▶ [Exercise]:
Go through the data below and copy each line that includes "재설정하고".

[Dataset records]
________________________

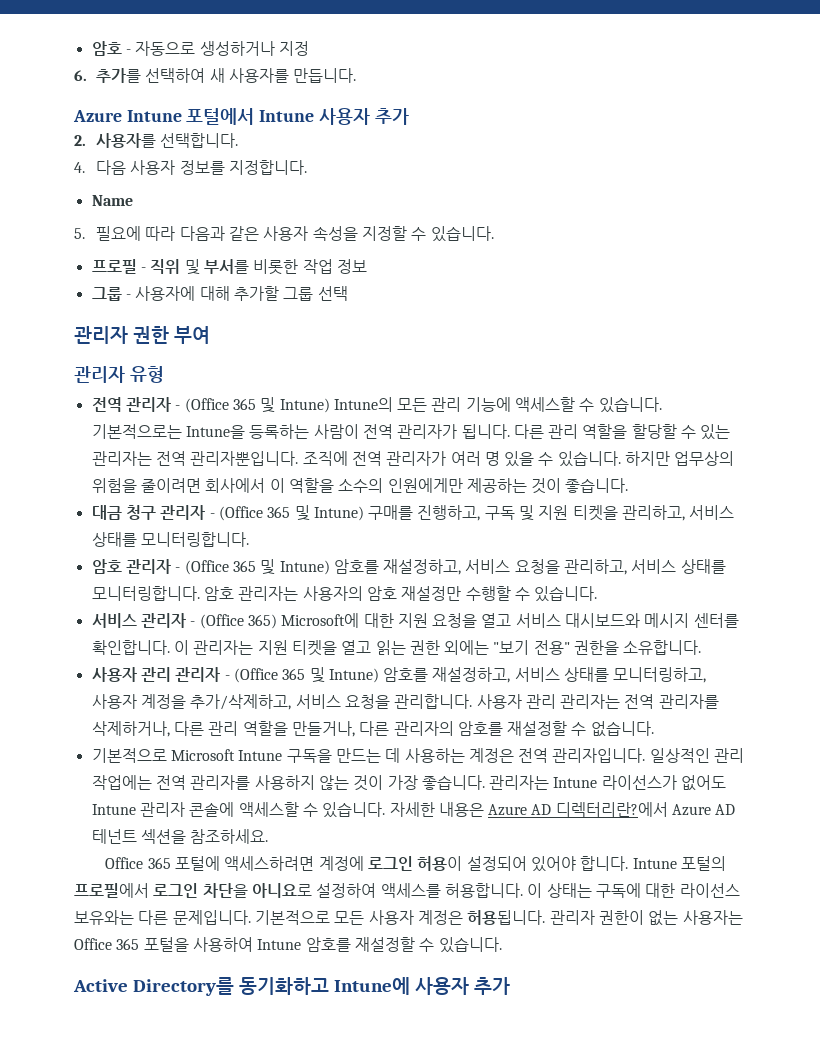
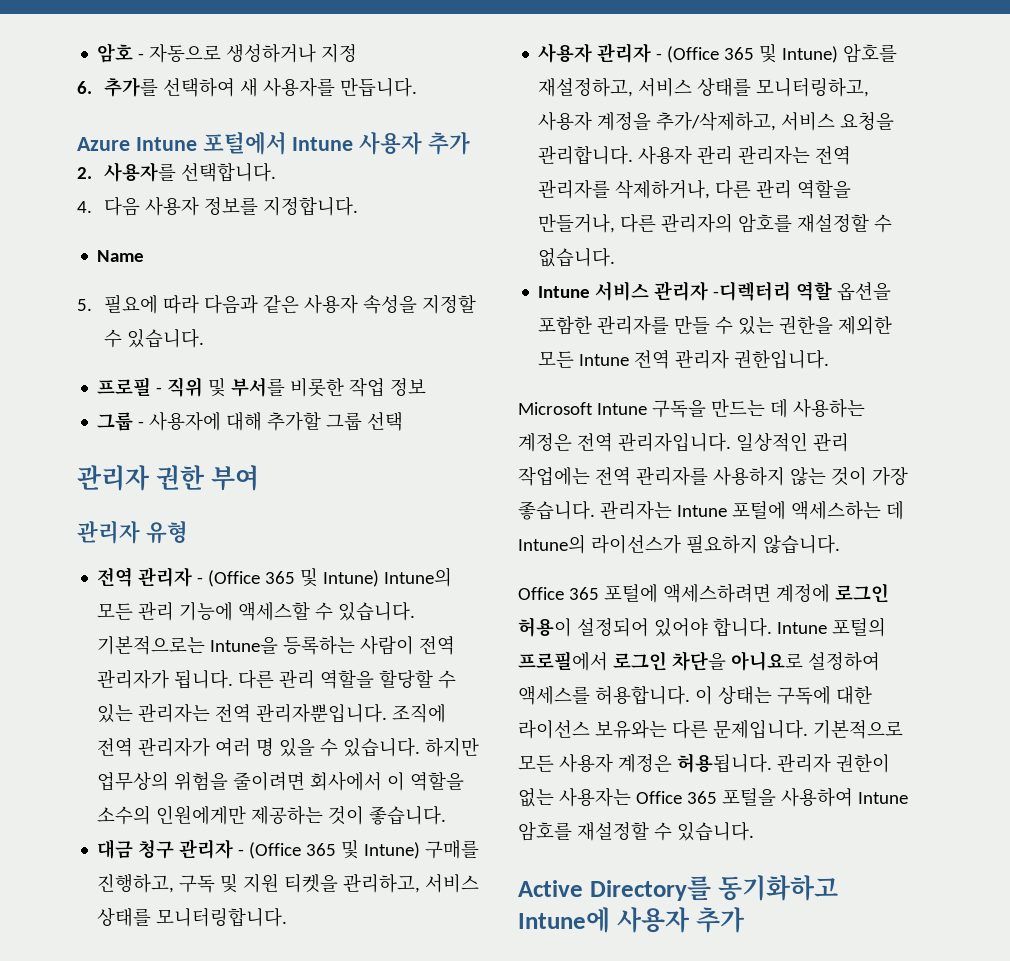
- 암호 관리자 - (Office 365 및 Intune) 암호를 재설정하고, 서비스 요청을 관리하고, 서비스 상태를 모니터링합니다. 암호 관리자는 사용자의 암호 재설정만 수행할 수 있습니다.
- 서비스 관리자 - (Office 365) Microsoft에 대한 지원 요청을 열고 서비스 대시보드와 메시지 센터를 확인합니다. 이 관리자는 지원 티켓을 열고 읽는 권한 외에는 "보기 전용" 권한을 소유합니다.
- 사용자 관리 관리자 - (Office 365 및 Intune) 암호를 재설정하고, 서비스 상태를 모니터링하고, 사용자 계정을 추가/삭제하고, 서비스 요청을 관리합니다.
+ 사용자 관리자 - (Office 365 및 Intune) 암호를 재설정하고, 서비스 상태를 모니터링하고, 사용자 계정을 추가/삭제하고, 서비스 요청을 관리합니다.
- 기본적으로 Microsoft Intune 구독을 만드는 데 사용하는 계정은 전역 관리자입니다.
+ Intune 서비스 관리자 -디렉터리 역할 옵션을 포함한 관리자를 만들 수 있는 권한을 제외한 모든 Intune 전역 관리자 권한입니다.
+ Microsoft Intune 구독을 만드는 데 사용하는 계정은 전역 관리자입니다.
- 관리자는 Intune 라이선스가 없어도 Intune 관리자 콘솔에 액세스할 수 있습니다. 자세한 내용은 Azure AD 디렉터리란?에서 Azure AD 테넌트 섹션을 참조하세요.
+ 관리자는 Intune 포털에 액세스하는 데 Intune의 라이선스가 필요하지 않습니다.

________________________

▶ [Answer to this problem]:
- 암호 관리자 - (Office 365 및 Intune) 암호를 재설정하고, 서비스 요청을 관리하고, 서비스 상태를 모니터링합니다. 암호 관리자는 사용자의 암호 재설정만 수행할 수 있습니다.
- 사용자 관리 관리자 - (Office 365 및 Intune) 암호를 재설정하고, 서비스 상태를 모니터링하고, 사용자 계정을 추가/삭제하고, 서비스 요청을 관리합니다.
+ 사용자 관리자 - (Office 365 및 Intune) 암호를 재설정하고, 서비스 상태를 모니터링하고, 사용자 계정을 추가/삭제하고, 서비스 요청을 관리합니다.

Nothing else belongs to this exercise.